Monday, October 19, 2009
Reconciliation Chapel: take two
Do Not Be Afraid
Friday, October 16, 2009
Forgiveness, among other things...
Tuesday, October 13, 2009
Sin and Us
Edee Schultz spoke today, and I like her style in that she’s funny and sincere all at the same time. Her topic was sin, and she had various things to say about it, the one which I appreciated most being her reference to the sin nature perverting good rather than being an entity unto itself. Personally I subscribe to the Dantesque idea that “The human impulse to love pleasing things is seen as the root of all virtue, but it can also be 'perverted, weakened, or misdirected to become the root of all sin'" (Brown, 1998).
That being said, there were a lot of questions that I had which went unanswered. The use of ‘Christianese’ pervaded Edee’s talk, which does more to convolute what she was saying than clarify. For instance, she used prolifically the term ‘sin nature’ and ‘predisposition to sin’ but failed to clarify where this nature comes from, or why this ‘predisposition’ exists. Why is it a predisposition and not a disposition? What is this ‘sin nature’ entity thing? Albeit they may be more peripheral to her point, but valid questions nonetheless. Recently I’ve been questioning the validity of the ‘dualistic nature.’ Mostly because it comes as difficult to understand. Can one have a ‘sin nature’ and a ‘God-given good nature’ as implied by Edee? That would seem to subscribe to a more Taoistic understanding of good and evil, almost a debased Manichean understanding, but how else would you understand good and evil? On that note, how does evil relate to sin? Are they equivalent? Identical? And if there is a two-nature system, how similar are the natures? If evil is fissiparous as advanced by Edee, why wouldn’t good be fissiparous as well? And if Edee states that ‘evildoing isn’t as big a problem as ‘evilbeing,’ why do we try to deal with evildoing? I question the validity of even drawing the distinction… but I don’t know. Can you separate evildoing with evilbeing? There are just so many questions I could ask, but I’ll stop for now, suffice it to say that Edee got screwed with a very difficult topic in sin, and all things considered she made her point, but a point buried in a host of unanswered questions.
Brown, J., (1998). The Seven Deadly Sins in the Work of Dorothy L. Sayers. Kent: Kent State University Press.
Tim:
First of all…Peter, did you use APA formatting for that reference? It looks suspiciously like it. I really feel that nothing quite lives up to the Chicago style, and it makes me sad inside when I see anything else. I apologize for my rant. I also apologize for my excessive use of analogies, stories and metaphors in the following paragraphs. If you’ve had many discussions with me know this is just how I talk. I realize they only go so far, but I just love them so!
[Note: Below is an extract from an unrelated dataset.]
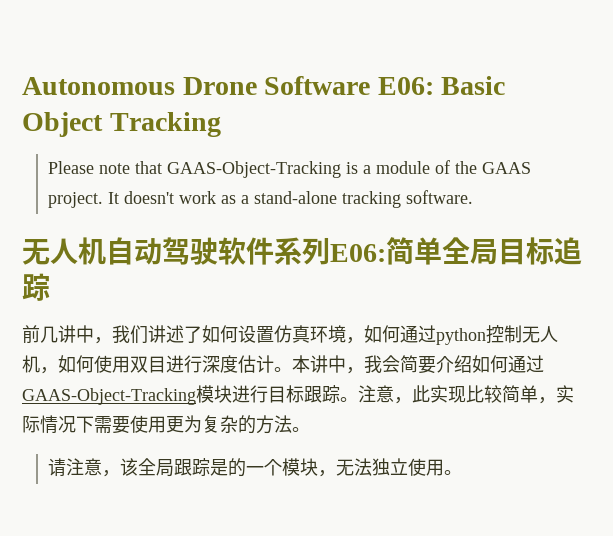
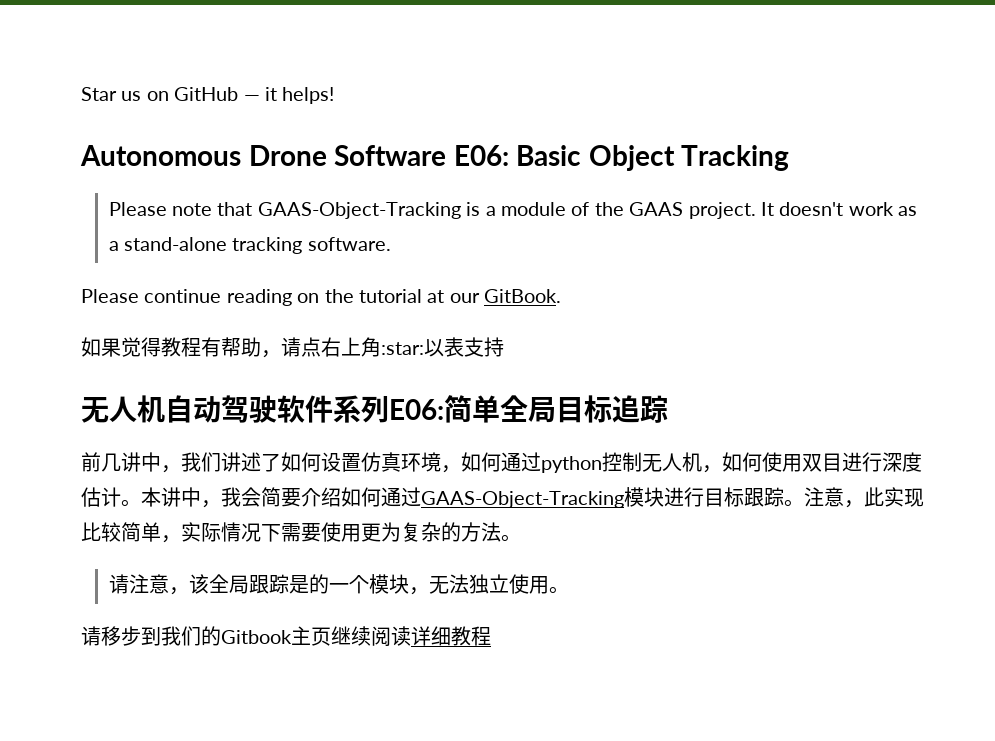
(22, 86) none -> [81,87,335,104] Star us on GitHub — it helps! //
(474, 197) none -> [81,289,562,306] [81,337,504,358] // Please continue reading on the tutorial at our GitBook. // 如果觉得教程有帮助，请点右上角:star:以表支持
(463, 472) none -> [81,626,491,646] // 请移步到我们的Gitbook主页继续阅读详细教程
Unlike Peter, I really didn’t have so many questions, so I will try to quickly say a couple that are both a response to Peter’s musings and are things that I wanted to talk about anyway. First, I think we say “sin nature” because it’s the easiest way most people have found to express an extremely difficult concept. If we effectively defined terms, it would consume the whole time period allotted for the message. Related to that, I think when we say we have a “sin nature” and a “good nature,” we are using “nature” differently. It is only a subtle difference, to be sure, but I think it’s important. I think of it something like a genetic disease, say hemophilia. I may be born a hemophiliac. It is part of my nature as me. But at the same time, it is not my nature as a human being. As a human, I was not intended or created to have this condition. Yet, it plays out in my life as if it were. So I guess I think of us having both natures, but one is primal and one is (or was, through Adam) acquired.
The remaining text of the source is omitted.